Sql-server – Is this a good strategy for importing a large amount of data and decomposing as an ETL

etlsql serversql-server-2008-r2

I have a set of five tables (a highly decomposed schema for an ETL if I understand the nomenclature) that I'm going to load via bulk import, then run some inserts from those five tables into a SLEW of other tables, including inserts that just rely on the values I just inserted into the first tables.

I can do my inserts as an A, B, C process, where I insert into the first table, then insert into some table S where exists in A + T (being some other table that has preloaded "configuration data"), then inserting into Z where exists in B + U, etc.

Should I be trying to batch those inserts with a cursor (I know, stone the traitor) or should I just run the raw insert into scripts and let the server die a thousand heat deaths? Basically I'm worried about starving the server or causing it to collapse from too many index or something else with inserts.

Should I stage out the inserts as:

  1. Insert into one set of tables
  2. Insert into secondary tables based on the first tables
  3. Insert into tertiary tables, etc.

OR should I insert into all the tales where the data is needed but do it via cursor, in a "for loop" style pattern of 100k rows at a time.

FWIW, this is a behavior I saw from the DBAs at my last job, so I figure that's "what I'm supposed to do" (the batch process via cursors) but maybe I don't understand enough about what they were doing (they were also live-loading into systems that already had data, and were loading new data afterwards).

Also bear in mind that I'm normally a C# dev, but I've got the most TSQL experience here and I'm trying to make the best process I can for raw-loading this data as opposed to our "current" method that is mostly webservice fetches and NHibernate save-commits.

Things I think are important to the question:

  1. There will be no other load on this server when I do this, I will have complete and total control of the box, and I'm the only user interested here (this is the initial data load before anyone else can do anything with the box)
  2. There are indexes on all the tables, where appropriate, and there are FKs and other predicates
  3. The entire db system is in use for slews of other clients right now, so I know the indexes are needed for operation, but if I should do something to disable those and re-enable them to make the inserts etc faster, I'm looking for those sorts of optimization hacks.
  4. I'm waiting on sample data but I expect the maximum records in a given table to be about a million rows, fairly wide, and that I'm going to insert into those other tables at most a million rows for the ancillary tables that can come secondary or tertiary.
  5. The hardware is "average".

Best Answer

If you are confident in the integrity of the data being imported, it may be a good idea to disable all the constraints to your database before beginning your inserts and then re-enabling them after the fact.

See this helpful stack overflow answer from awhile back: Can foreign key constraints be temporarily disabled using T-SQL?

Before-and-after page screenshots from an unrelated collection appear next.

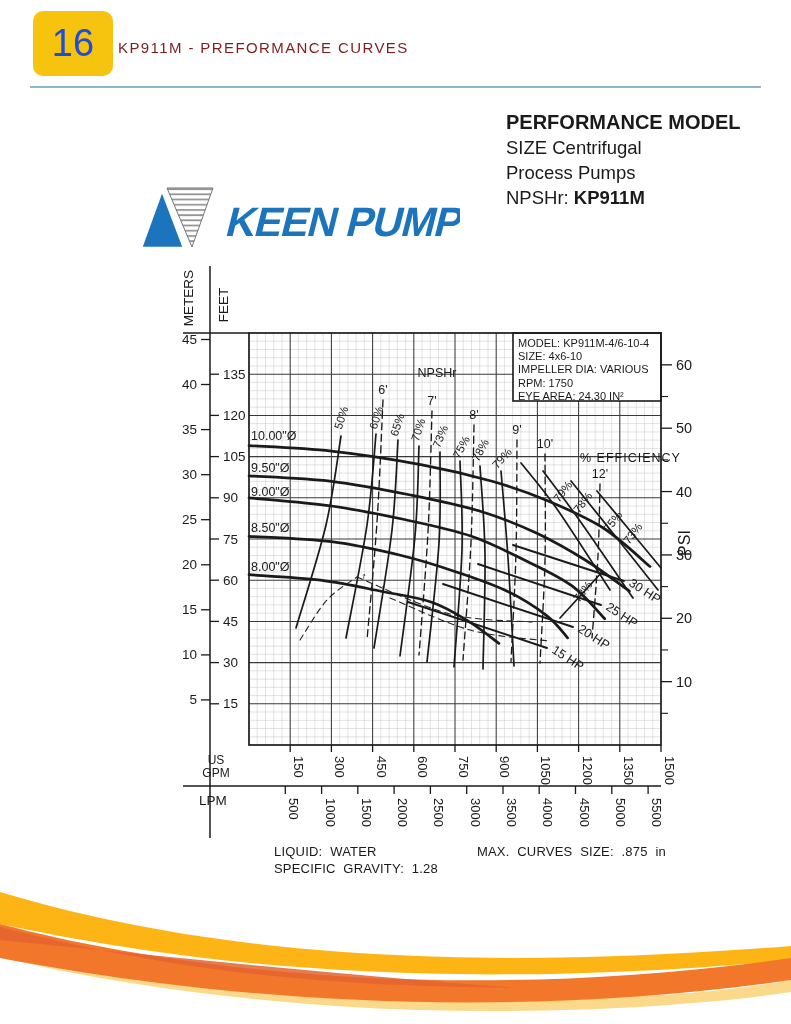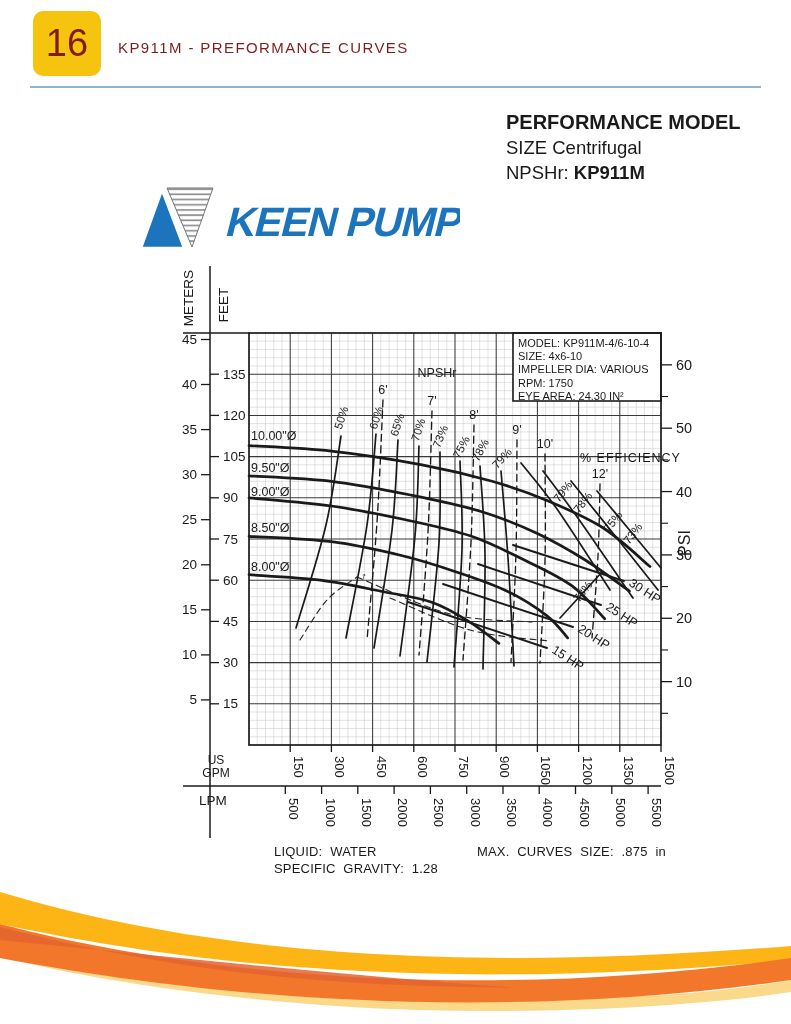--- a/index.html
+++ b/index.html
@@ -1,19 +1,19 @@
 <!DOCTYPE html>
 <html><head>
 <meta charset="utf-8">
 <style>
   html,body{margin:0;padding:0;background:#e8e8e8;}
   .page{position:relative;width:791px;height:1024px;background:#ffffff;overflow:hidden;
         font-family:"Liberation Sans",sans-serif;color:#1a1a1a;}
-  .badge{position:absolute;left:33px;top:11px;width:68px;height:65px;border-radius:10px;
-         display:flex;align-items:center;justify-content:center;color:#7f1d1d;font-size:38px;font-weight:400;}
+  .badge{position:absolute;left:33px;top:11px;width:80px;height:65px;border-radius:10px;
+         display:flex;align-items:center;justify-content:center;color:#1d4ed8;font-size:38px;font-weight:400;}
   .hdr-title{position:absolute;left:118px;top:39px;font-size:15px;letter-spacing:1.4px;font-weight:500;}
   .hdr-rule{position:absolute;left:30px;top:86px;width:731px;height:2px;}
   .title-block{position:absolute;left:506px;top:110px;line-height:25px;}
   .title-block .h{font-size:20px;font-weight:bold;}
   .title-block .l{font-size:18.5px;}
   .title-block .b{font-weight:bold;}
   .logo-svg{position:absolute;left:140px;top:176px;width:320px;height:78px;}
   .chart-svg{position:absolute;left:0;top:0;width:791px;height:1024px;}
   .chart-svg text{font-family:"Liberation Sans",sans-serif;fill:#1a1a1a;}
   .footnotes{position:absolute;top:843px;left:0;width:791px;font-size:13px;letter-spacing:.2px;word-spacing:4px;}
@@ -43,20 +43,21 @@
     <polygon points="22,14 1,72 44,72" stroke="#ffffff" stroke-width="2.5" fill="#1c75bc"></polygon>
     <g transform="translate(84,60) skewX(-14)">
       <text x="0" y="0" font-size="41" font-weight="bold" letter-spacing="-1" fill="#1c75bc">KEEN PUMP</text>
       <text x="228" y="-32" font-size="13" font-weight="bold" fill="#1c75bc">®</text>
     </g>
   </svg>
 
   <div class="title-block">
     <div class="h">PERFORMANCE MODEL</div>
     <div class="l">SIZE Centrifugal</div>
+    <div class="l">Process Pumps</div>
     <div class="l"><span>NPSHr: </span><span class="b">KP911M</span></div>
   </div>
 
   <svg class="chart-svg" viewBox="0 0 791 1024">
       <g>
         <line x1="257.2" y1="333" x2="257.2" y2="745" stroke="#c9c9c9" stroke-width="0.55"></line>
         <line x1="265.5" y1="333" x2="265.5" y2="745" stroke="#c9c9c9" stroke-width="0.55"></line>
         <line x1="273.7" y1="333" x2="273.7" y2="745" stroke="#c9c9c9" stroke-width="0.55"></line>
         <line x1="282" y1="333" x2="282" y2="745" stroke="#c9c9c9" stroke-width="0.55"></line>
         <line x1="298.4" y1="333" x2="298.4" y2="745" stroke="#c9c9c9" stroke-width="0.55"></line>

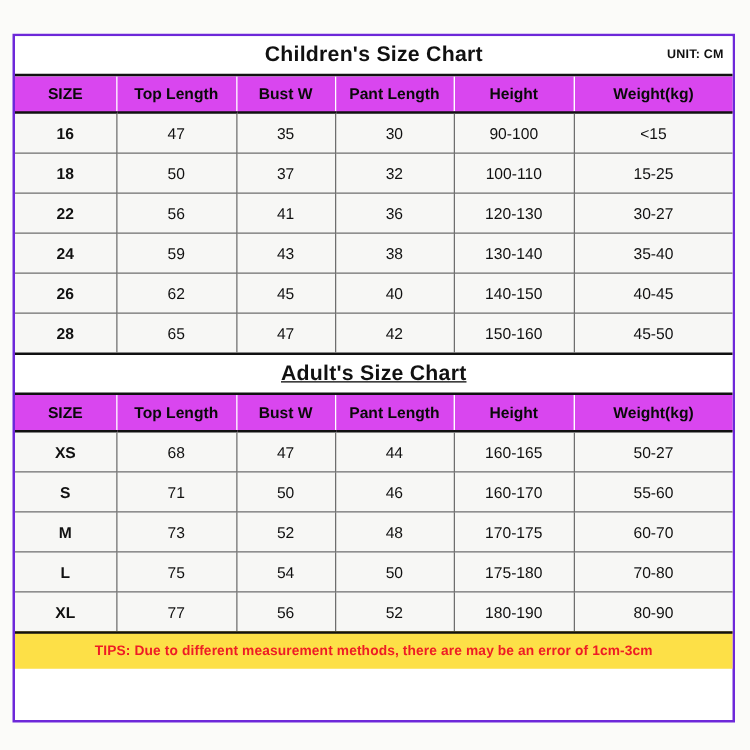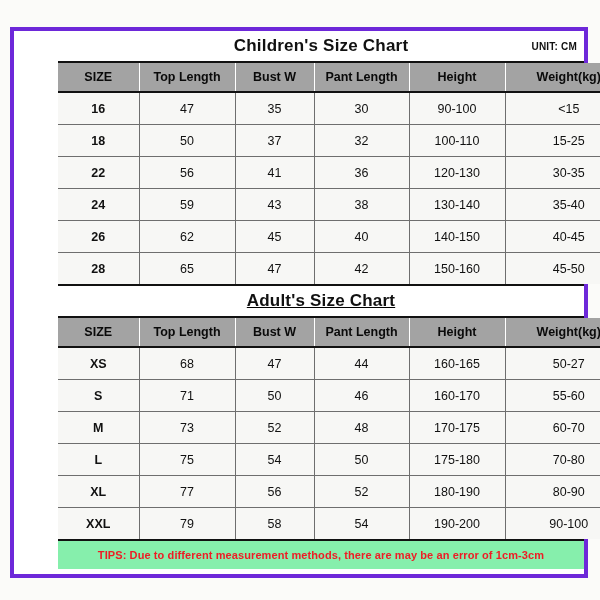--- a/index.html
+++ b/index.html
@@ -14,25 +14,24 @@
     -webkit-font-smoothing: antialiased;
   }
 
   #chart-frame {
     position: absolute;
     left: 10px;
     top: 27px;
     width: 578px;
     height: 551px;
     box-sizing: border-box;
-    border: 4px solid #6d28d9;
+    border: 2px solid #6d28d9;
     background: #ffffff;
     display: flex;
     flex-direction: column;
-    padding-left: 44px;
   }
 
   
   .title-row {
     position: relative;
     height: 30px;
     flex: 0 0 30px;
     background: #ffffff;
     border-bottom: 2px solid #111111;
     display: flex;
@@ -76,21 +75,21 @@
   }
   table.size-table th:last-child,
   table.size-table td:last-child {
     border-right: none;
   }
   table.size-table tr:last-child td {
     border-bottom: none;
   }
 
   thead.header-row th {
-    background: #a3a3a3;
+    background: #d946ef;
     color: #0a0a0a;
     font-size: 12.5px;
     font-weight: bold;
     height: 28px;
     border-right: 1px solid #0bade8;
     border-bottom: 2px solid #111111;
   }
   thead.header-row th.sep {
     border-right: 1px solid #ffffff;
   }
@@ -111,21 +110,21 @@
   col.c-top    { width: 96px; }
   col.c-bust   { width: 79px; }
   col.c-pant   { width: 95px; }
   col.c-height { width: 96px; }
   col.c-weight { width: 127px; }
 
   
   .tips-row {
     flex: 0 0 28px;
     height: 28px;
-    background: #86efac;
+    background: #fde047;
     border-top: 2px solid #111111;
     display: flex;
     align-items: center;
     justify-content: center;
   }
   .tips-text {
     font-size: 11px;
     font-weight: bold;
     color: #ee1c25;
     letter-spacing: 0.1px;
@@ -178,21 +177,21 @@
           <td>32</td>
           <td>100-110</td>
           <td>15-25</td>
         </tr>
         <tr>
           <td class="size-cell">22</td>
           <td>56</td>
           <td>41</td>
           <td>36</td>
           <td>120-130</td>
-          <td>30-35</td>
+          <td>30-27</td>
         </tr>
         <tr>
           <td class="size-cell">24</td>
           <td>59</td>
           <td>43</td>
           <td>38</td>
           <td>130-140</td>
           <td>35-40</td>
         </tr>
         <tr>
@@ -273,28 +272,20 @@
           <td>70-80</td>
         </tr>
         <tr>
           <td class="size-cell">XL</td>
           <td>77</td>
           <td>56</td>
           <td>52</td>
           <td>180-190</td>
           <td>80-90</td>
         </tr>
-        <tr>
-          <td class="size-cell">XXL</td>
-          <td>79</td>
-          <td>58</td>
-          <td>54</td>
-          <td>190-200</td>
-          <td>90-100</td>
-        </tr>
       </tbody>
     </table>
   </div>
 
   <div class="tips-row">
     <span class="tips-text">TIPS: Due to different measurement methods, there are may be an error of 1cm-3cm</span>
   </div>
 
 </div>
 

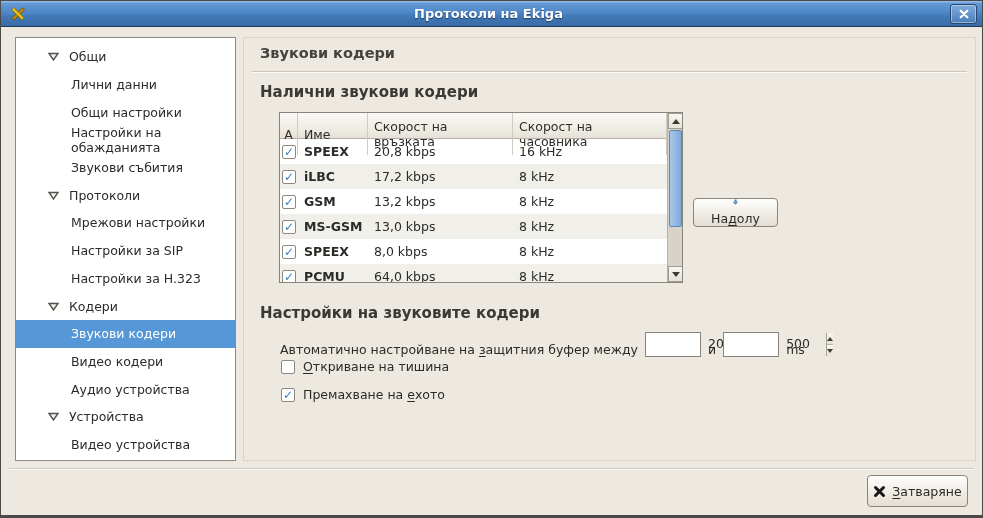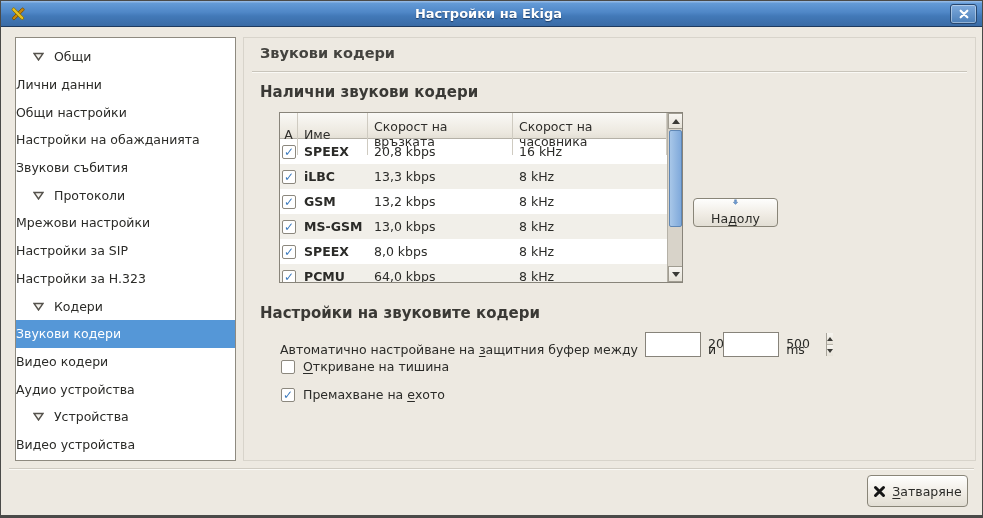--- a/index.html
+++ b/index.html
@@ -32,22 +32,22 @@
     box-shadow:inset 0 0 0 1px rgba(255,255,255,.4);
     display:flex; align-items:center; justify-content:center; cursor:pointer;
   }
 
   
   .sidebar {
     position:absolute; left:14px; top:36px; width:221px; height:424px;
     background:#fff; border:1px solid #8e8a80; padding-top:5px; overflow:hidden;
   }
   .tree-row { height:27.7px; display:flex; align-items:center; }
-  .tree-group { padding-left:17px; gap:10px; }
-  .tree-child { }
+  .tree-group { padding-left:32px; gap:10px; }
+  .tree-child { padding-left:55px; }
   .tree-row.selected { background:#5597D7; color:#fff; }
   .expander { width:11px; height:9px; display:block; flex:0 0 auto; }
 
   
   .main-panel {
     position:absolute; left:242px; top:36px; width:733px; height:424px;
     border:1px solid #d8d4cb;
   }
   .panel-title { position:absolute; left:16px; top:7px; font-size:14.5px; font-weight:bold; color:#44433f; }
   .panel-sep { position:absolute; left:8px; right:8px; top:33px; border-top:1px solid #c9c5bb; border-bottom:1px solid #faf9f5; }
@@ -123,21 +123,21 @@
 </head>
 <body>
 
 <div class="window">
 
   <div class="titlebar">
     <svg class="app-icon" viewBox="0 0 16 16">
       <rect x="6.8" y="1" width="2.6" height="13.5" rx="1.2" transform="rotate(45 8 8)" fill="#c8860a" stroke="#7a5306" stroke-width="0.8"></rect>
       <rect x="6.8" y="1" width="2.6" height="13.5" rx="1.2" transform="rotate(-45 8 8)" fill="#e8c21f" stroke="#8a7308" stroke-width="0.8"></rect>
     </svg>
-    <div class="title">Настройки на Ekiga</div>
+    <div class="title">Протоколи на Ekiga</div>
     <div class="tb-close">
       <svg width="10" height="10" viewBox="0 0 12 12">
         <path d="M2,2 L10,10 M10,2 L2,10" stroke="#ffffff" stroke-width="2.6" stroke-linecap="round"></path>
       </svg>
     </div>
   </div>
 
   <div class="sidebar">
     <div class="tree-row tree-group">
       <svg class="expander" viewBox="0 0 11 9">
@@ -226,21 +226,21 @@
           <div class="cell">20,8 kbps</div>
           <div class="cell">16 kHz</div>
         </div>
         <div class="tv-row even">
           <div class="cell cbcell">
               <span class="cb checked">
                 <span class="check">✓</span>
               </span>
             </div>
           <div class="cell name">iLBC</div>
-          <div class="cell">13,3 kbps</div>
+          <div class="cell">17,2 kbps</div>
           <div class="cell">8 kHz</div>
         </div>
         <div class="tv-row odd">
           <div class="cell cbcell">
               <span class="cb checked">
                 <span class="check">✓</span>
               </span>
             </div>
           <div class="cell name">GSM</div>
           <div class="cell">13,2 kbps</div>

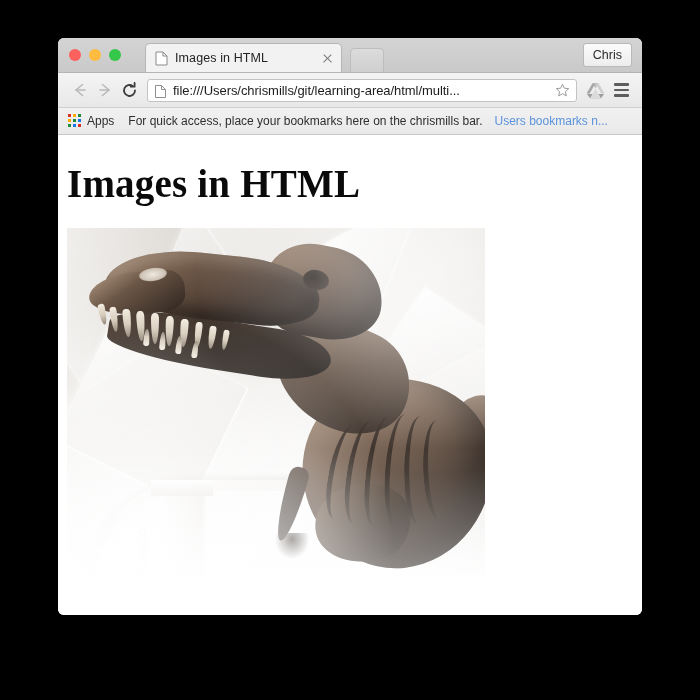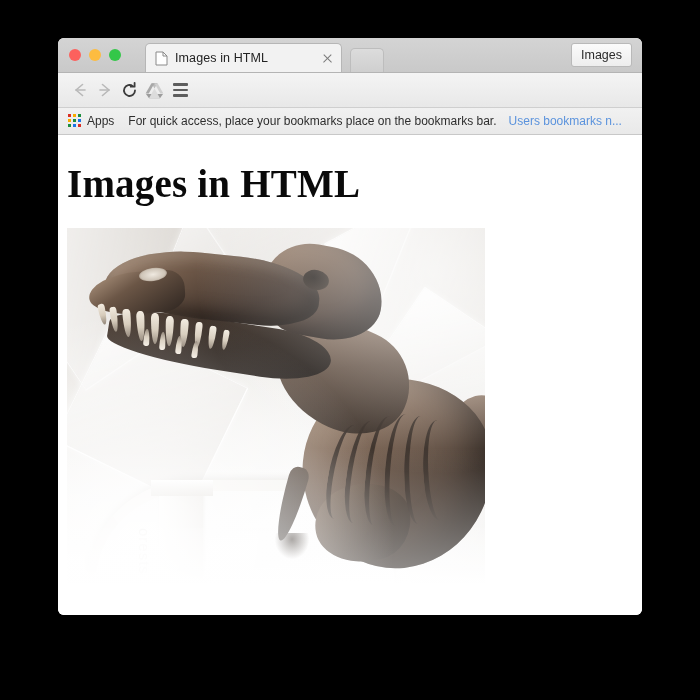--- a/index.html
+++ b/index.html
@@ -485,21 +485,21 @@
           <path d="M8 1 v4 h4" fill="none" stroke="#8a8a8a" stroke-width="1"></path>
         </svg>
       </span>
       <span class="tab-title">Images in HTML</span>
       <span class="tab-close"></span>
     </div>
 
     <div class="new-tab"></div>
 
     <div class="profile-button">
-      <span>Images</span>
+      <span>Chris</span>
     </div>
   </div>
 
   <div class="toolbar">
 
     <span class="nav-btn disabled">
       <svg width="18" height="18" viewBox="0 0 18 18">
         <path d="M11.5 3.5 L5 9 l6.5 5.5" fill="none" stroke="#4a4a4a" stroke-width="1.6" stroke-linecap="round" stroke-linejoin="round"></path>
         <path d="M5 9 h9" stroke="#4a4a4a" stroke-width="1.6" stroke-linecap="round"></path>
       </svg>
@@ -512,20 +512,34 @@
       </svg>
     </span>
 
     <span class="nav-btn">
       <svg width="19" height="19" viewBox="0 0 19 19">
         <path d="M15 9.5 a5.5 5.5 0 1 1 -2.2 -4.4" fill="none" stroke="#3c3c3c" stroke-width="1.8" stroke-linecap="round"></path>
         <path d="M14.6 1.8 v3.9 h-3.9" fill="none" stroke="#3c3c3c" stroke-width="1.8" stroke-linecap="round" stroke-linejoin="round"></path>
       </svg>
     </span>
 
+    <div class="omnibox">
+      <span class="omnibox-favicon">
+        <svg width="11" height="13" viewBox="0 0 11 13">
+          <path d="M0.5 0.5 h6 l4 4 v8 h-10 z" fill="#ffffff" stroke="#8f8f8f" stroke-width="1"></path>
+          <path d="M6.5 0.5 v4 h4" fill="none" stroke="#8f8f8f" stroke-width="1"></path>
+        </svg>
+      </span>
+      <span class="omnibox-url" title="file:///Users/chrismills/git/learning-area/html/multi...">file:///Users/chrismills/git/learning-area/html/multi...</span>
+      <span class="star-icon">
+        <svg width="15" height="15" viewBox="0 0 15 15">
+          <path d="M7.5 1.2 l1.85 4.0 4.35 .45 -3.27 2.95 .93 4.28 -3.86 -2.2 -3.86 2.2 .93 -4.28 -3.27 -2.95 4.35 -.45 z" fill="none" stroke="#9b9b9b" stroke-width="1"></path>
+        </svg>
+      </span>
+    </div>
 
     <span class="drive-icon">
       <svg width="19" height="17" viewBox="0 0 19 17">
         <path d="M6.4 1 h6.2 l-3.1 5.4 z" fill="#bdbdbd"></path>
         <path d="M6.3 1.4 L0.6 11.4 l3.1 .0 5.7 -10.0 z" fill="#a8a8a8"></path>
         <path d="M12.7 1.4 L18.4 11.4 l-3.1 .0 -5.7 -10.0 z" fill="#cfcfcf"></path>
         <path d="M1.0 12.0 h17.0 l-3.0 4.2 h-11.0 z" fill="#9c9c9c"></path>
         <path d="M9.5 6.6 L4.0 16.2 h11.0 z" fill="#dcdcdc"></path>
       </svg>
     </span>
@@ -546,21 +560,21 @@
         <i style="background:#f9ab00"></i>
         <i style="background:#1e8e3e"></i>
         <i style="background:#1a73e8"></i>
         <i style="background:#1e8e3e"></i>
         <i style="background:#1a73e8"></i>
         <i style="background:#d93025"></i>
       </span>
       <span class="apps-label">Apps</span>
     </div>
 
-    <span class="bookmarks-hint">For quick access, place your bookmarks place on the bookmarks bar.</span>
+    <span class="bookmarks-hint">For quick access, place your bookmarks here on the chrismills bar.</span>
 
     <span class="import-link">Users bookmarks n...</span>
   </div>
 
   <div class="page-content">
 
     <h1 class="page-heading">Images in HTML</h1>
 
     <div class="content-figure" title="Tyrannosaurus rex skeleton mounted in a museum hall">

This will save you the head ache of having to worry about layering the inserts in order to respect the existing constraints of the database you are loading into.

In terms of the actual inserts themselves, I'd be on the side of not using cursors. Not only is the process slow but they take up a large amount off memory and create db locks. If you are cursor-ing through a very large amount of rows you also run the risk of very quickly escalating the size of the database logs. If the server is only an average one then, space may eventually be a concern. Try to consider a more set based approach when doing the additional inserts needed for your process.

example, if you can do this:

insert into t1 (col1)
SELECT col1 FROM t2

instead of this:

...
insert into t1 (col1) values ('foo');
insert into t1 (col1) values ('bar');
insert into t1 (col1 values 
...